Sejumlah kebutuhan yang kerap luput dari perhatian itu, disalurkan kepada korban bencana NTT melalui relawan mahasiswa Umsura dan Lembaga Amil Zakat, Infak, dan Sedekah Muhammadiyah (Lazismu) Jawa Timur.
Prof. Mundakir Rektor Umsura mengatakan, langkah tersebut menjadi bagian dari komitmen kampus yang tidak hanya menggalang bantuan, tetapi juga menghadirkan mahasiswa secara langsung dalam proses pendampingan masyarakat terdampak bencana.

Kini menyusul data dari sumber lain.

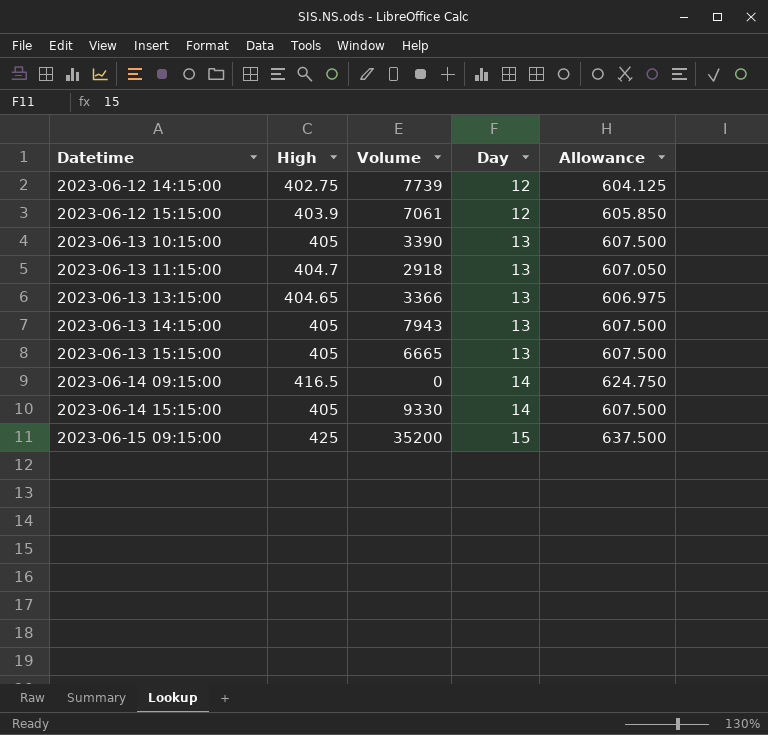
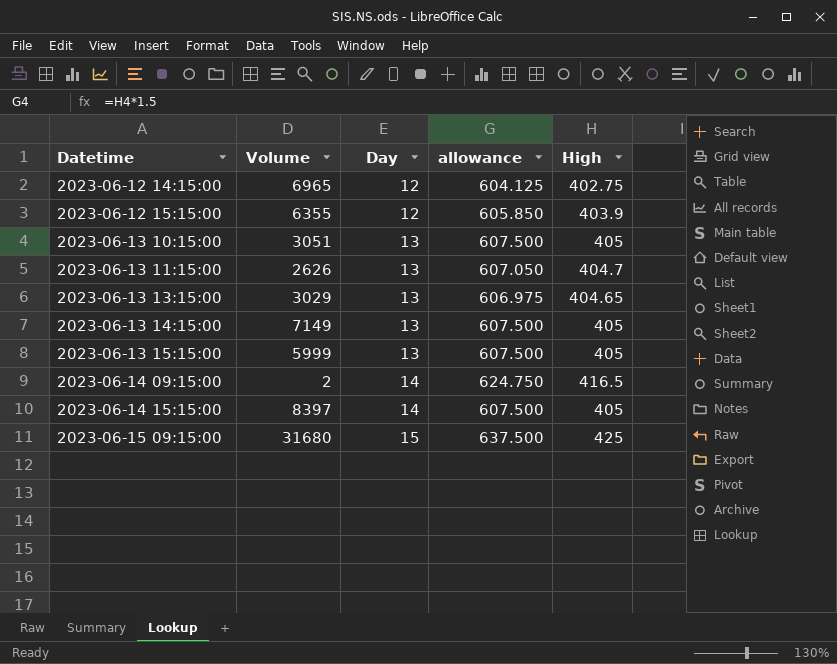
column name: Allowance -> allowance
column High | position: 2 -> 5
2023-06-12 14:15:00 | Volume: 7739 -> 6965
2023-06-12 15:15:00 | Volume: 7061 -> 6355
2023-06-13 10:15:00 | Volume: 3390 -> 3051
2023-06-13 11:15:00 | Volume: 2918 -> 2626
2023-06-13 13:15:00 | Volume: 3366 -> 3029
2023-06-13 14:15:00 | Volume: 7943 -> 7149
2023-06-13 15:15:00 | Volume: 6665 -> 5999
2023-06-14 09:15:00 | Volume: 0 -> 2
2023-06-14 15:15:00 | Volume: 9330 -> 8397
2023-06-15 09:15:00 | Volume: 35200 -> 31680

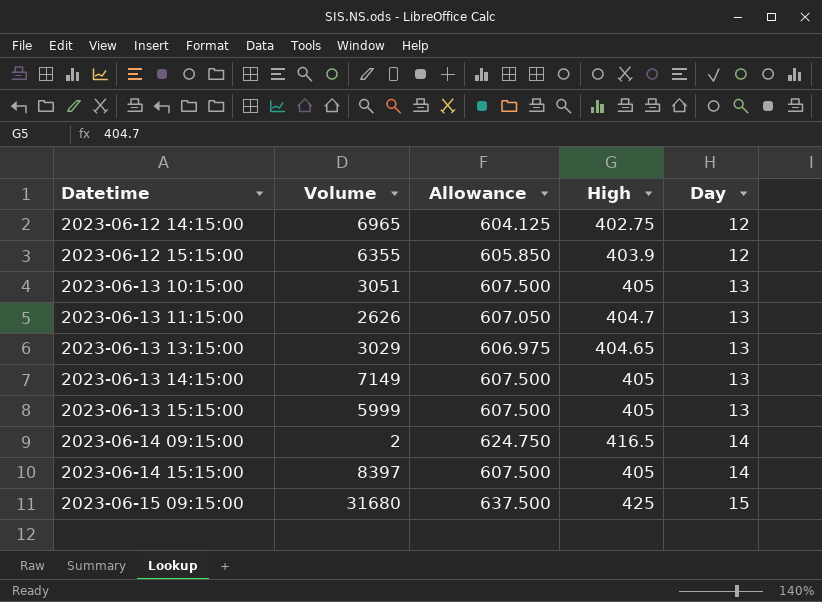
column name: allowance -> Allowance
column Day | position: 3 -> 5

“Di sini membuka open recruitment Aksi Mahasiswa Tanggap Bencana (Matana) untuk NTT, jadi yang diberangkatkan nanti dari beragam jurusan dan tentu kegiatan ini akan dikonversikan sebagai agenda KKN,” katanya dalam pembukaan Mastama, Ordik, dan Expo UKM (MOX) 2026 di Umsura, Surabaya, pada (14/9/2026).
Mundakir menjelaskan, aksi kemanusiaan berfokus pada isu perempuan dan anak karena mereka merupakan kelompok rentan dalam situasi bencana seiring dengan mendesaknya kebutuhan dan risiko yang spesifik.